This one’s for you, cricket fans. For those not familiar with “the gentleman’s game”, we are currently in the grips of the ICC World Cup — or The World Cup of Cricket, if you prefer. “Who cares?” or “what’s a cricket?” you may be asking. Well, considering there are only five proclaimed cricket pitches in the U.S., you may have a fair point. But for countries (and cricket powerhouses) like India, Pakistan, Australia, and South Africa (to name a few), cricket is serious business.
In fact, The Economic Times is reporting that the international gambling industry collectively has more than $1.5 billion riding on tonight’s match between India and Pakistan in the World Cup semifinals.
Considering the combustible relationship between the new nations, the rivalry is a fierce one, and the matches tend to take on a significance greater than game itself. This is the first time the two teams have met since the 2008 Mumbai attacks, and Pakistani Prime Minister Yousuf Raza Gilani will be accepting the personal invitation of Indian Prime Minister Manmohan Singh, in a miraculous show of “cricket diplomacy”.

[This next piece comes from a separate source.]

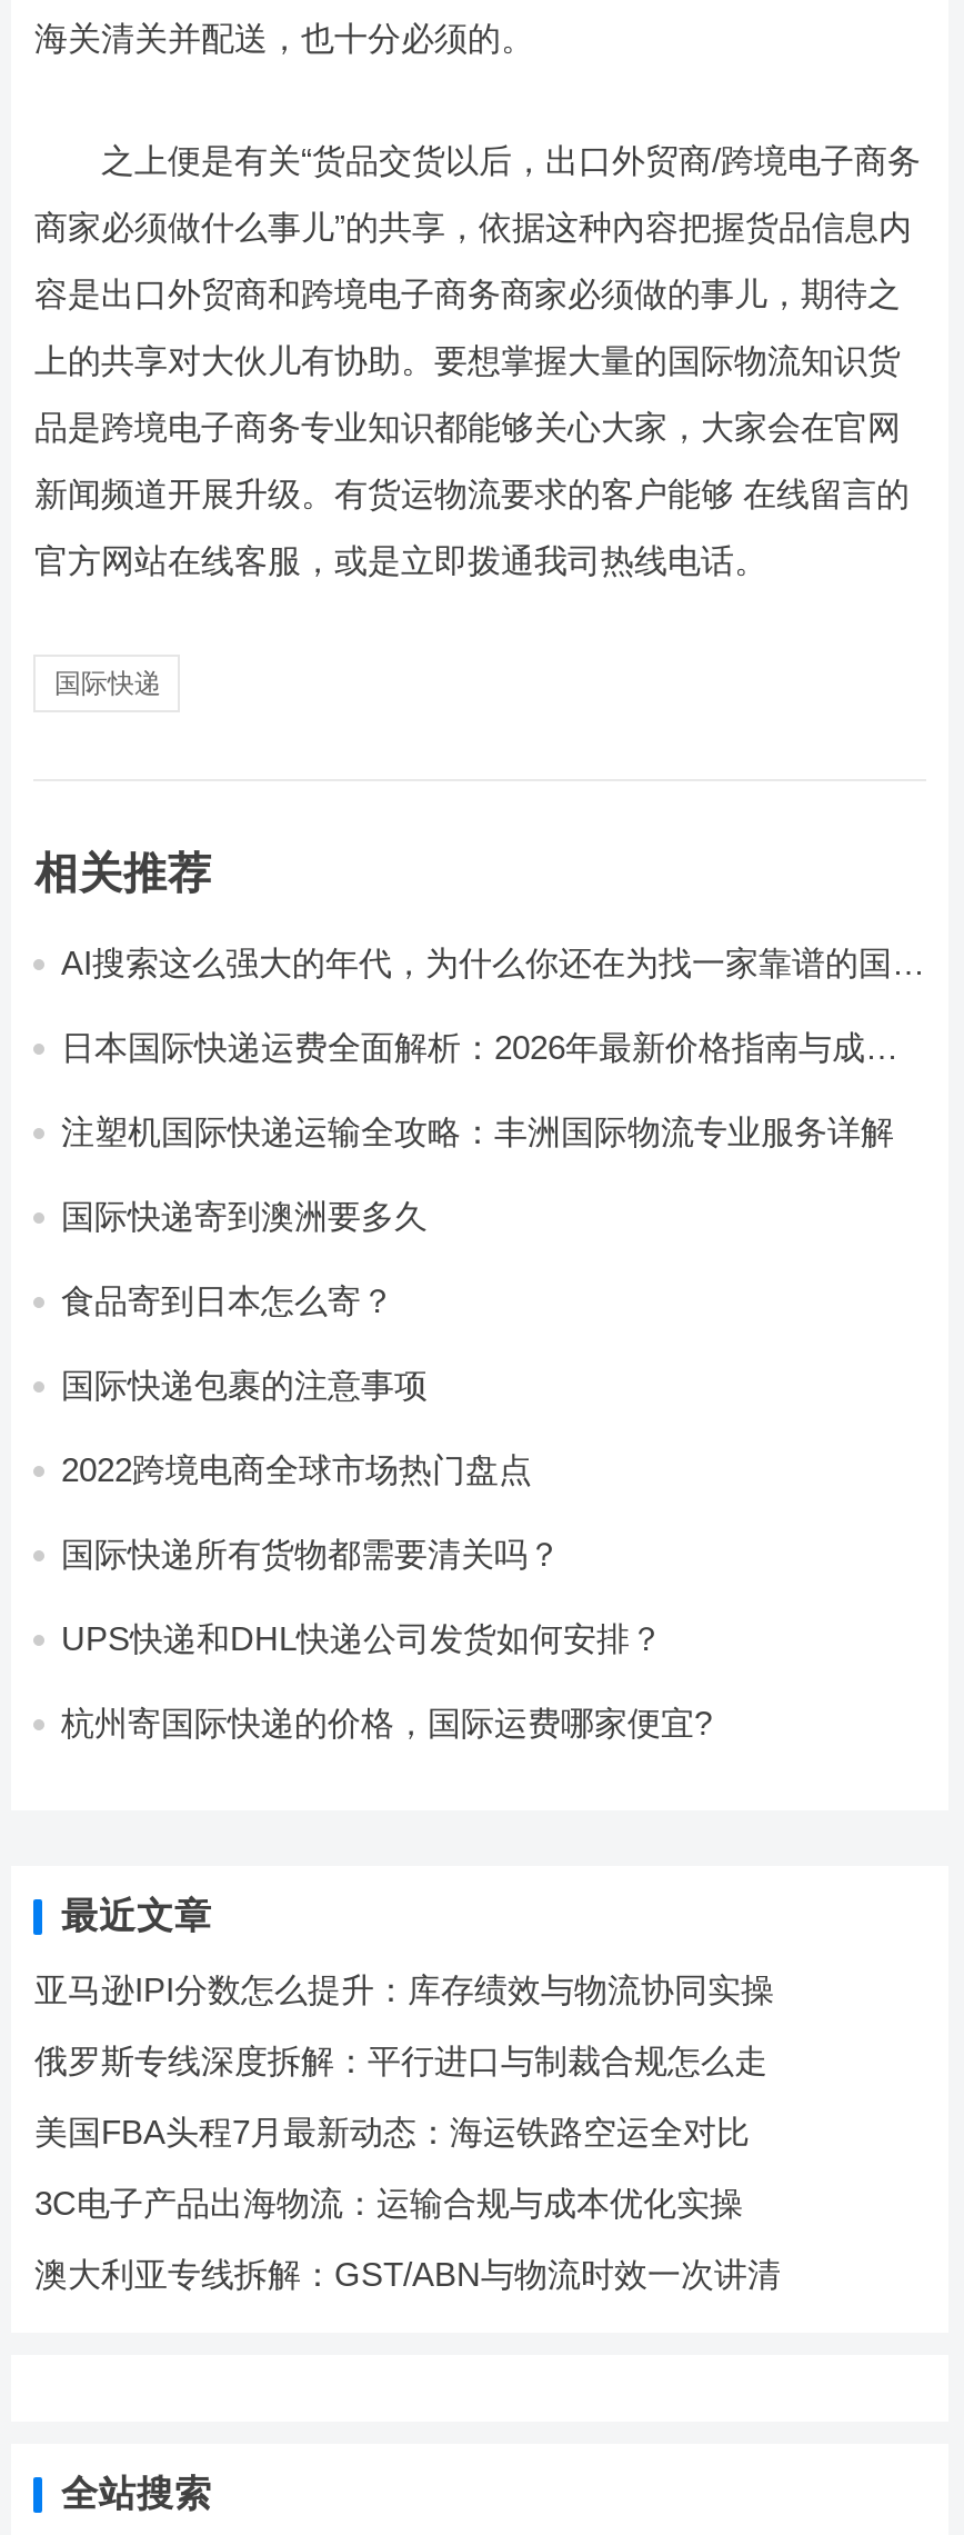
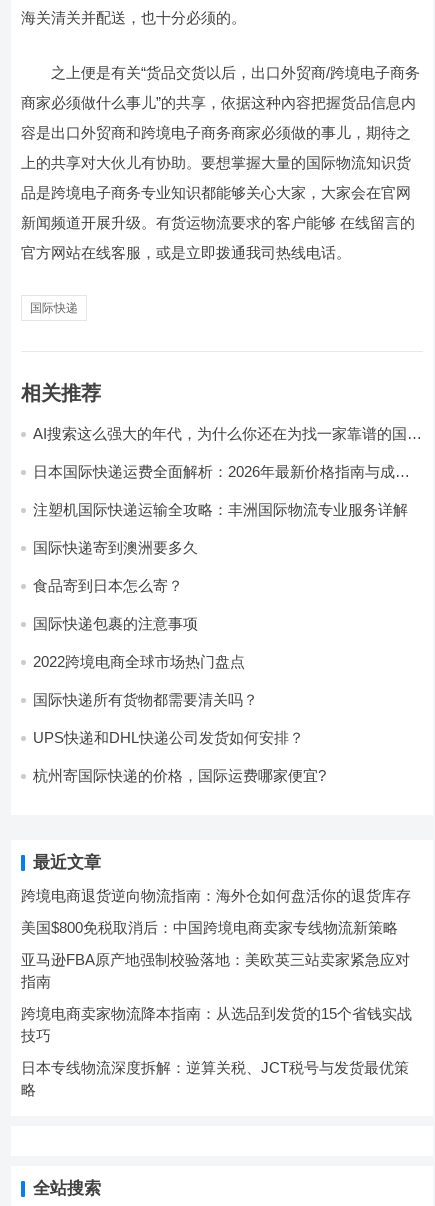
[34,1970,774,2008] 亚马逊IPI分数怎么提升：库存绩效与物流协同实操 -> [21,887,411,904] 跨境电商退货逆向物流指南：海外仓如何盘活你的退货库存
[34,2042,767,2079] 俄罗斯专线深度拆解：平行进口与制裁合规怎么走 -> [21,919,398,936] 美国$800免税取消后：中国跨境电商卖家专线物流新策略
[34,2113,749,2150] 美国FBA头程7月最新动态：海运铁路空运全对比 -> [21,951,410,990] 亚马逊FBA原产地强制校验落地：美欧英三站卖家紧急应对 | 指南
[34,2184,743,2222] 3C电子产品出海物流：运输合规与成本优化实操 -> [21,1005,412,1044] 跨境电商卖家物流降本指南：从选品到发货的15个省钱实战 | 技巧
[34,2255,781,2293] 澳大利亚专线拆解：GST/ABN与物流时效一次讲清 -> [21,1059,409,1098] 日本专线物流深度拆解：逆算关税、JCT税号与发货最优策 | 略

As a further example of how rabid cricket fans are, last week 1,000 tickets were made available for the World Cup final, and more than 10 million people flocked to the ICC’s site in less than 20 minutes, causing it to crash and burn.
Seeing as cricket matches can take up to 8 hours to play, certain countries may see a bit of a dip in GDP during tomorrow’s work day. My guess is that half of the Indian population will be using one of its “sick days” Wednesday.
For those in the U.S. interested in catching the match, it begins at 2am PST and can be found on Dish Network and DirecTV. For those without satellite TV, check out Willow TV’s website.
Cricket fans who also enjoy placing a bet or 600 while watching a match are advised to check out Khelo Cricket, a social game that allows fans to place bets and interact with friends in realtime during a match. The startup was founded by a group of cricket fans and alumni from Stanford University and MIT’s Media Lab.
The game works like this: At any point during a match, you can predict what will happen in the next play, based on your mad cricket skills and ill intuition. If your prediction proves to be correct, you win points. The person with the highest number of points at the end of the match wins. It’s as simple as that. The service is free, and unfortunately, it’s completely legal because there’s no real money at stake. It’s basically the same as playing free online poker, with the added social element.
So, to all those cricket fans out there, enjoy the remainder of the tournament. And please keep rioting to a minimum. Please feel free to chime in with your favorite cricket and tech-related applications, utilities, and services.